My father’s sadness came in so many different colors
that we were never sure whether he was cerulean, or just blue.
I’ve been thinking about how your thighs opened in the bathtub
the first time we were together, the sound you made
when my tongue traveled your skin like a bird flying its way home.
The grip of your fingers on my shoulders when you came,
your eyes squinched up tight like a newborn’s.
Each year the lightning gets more beautiful than the last,
the silver streaks through the sky over the rattling branches
as the old men down at the cemetery pour more dirt in the graves,
the skeletons burying their heads in the soil
like a teenager who doesn’t want to be woken up.

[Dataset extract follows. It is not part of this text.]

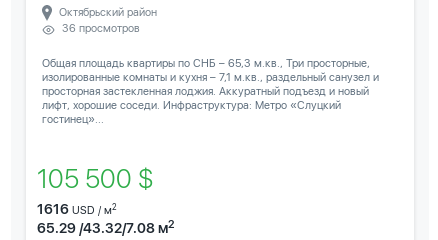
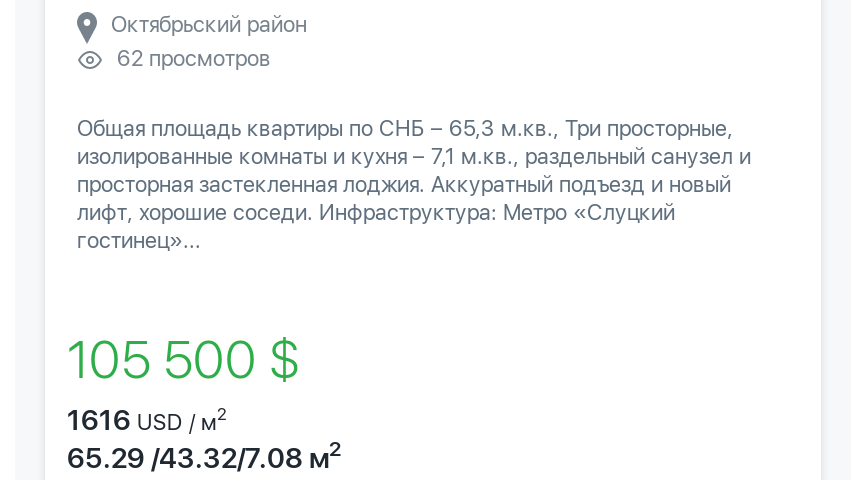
- 36 просмотров
+ 62 просмотров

I’ve come to the conclusion that my father’s sadness was somehow
connected to the crush of your fist against my chin when you’re drunk,
my body stumbling backward from yours, the two of us together
weaving in and out, in and out like a tapestry.
Or how I went to a dinner party once and my eye was black,
swollen and surrounded with color like the ring of fire
around the moon during an eclipse,
and my friends kept staring at it with wine glasses in hand,
the record scratching on the turntable, the candles
burning down to the wick,
and none of them said anything
because they figured I could cover it up with makeup
better when I got home.
Sometimes that cemetery seems so inviting
that I’d like to call the dead up
and see if they could spare some room.
Your fingers in my mouth, your teeth on my neck,
the string of bruises I wear on my wrist like a bracelet
because we couldn’t afford the diamonds.
I overheard my mother talking with my father once
when I was three. How do I get out? she asked.
I don’t know, he replied. How does anyone?
But there are over seventy shades of blue in the world,
and not a single one of them matches the sound of your voice
when you murmur I’m sorry, it won’t happen again.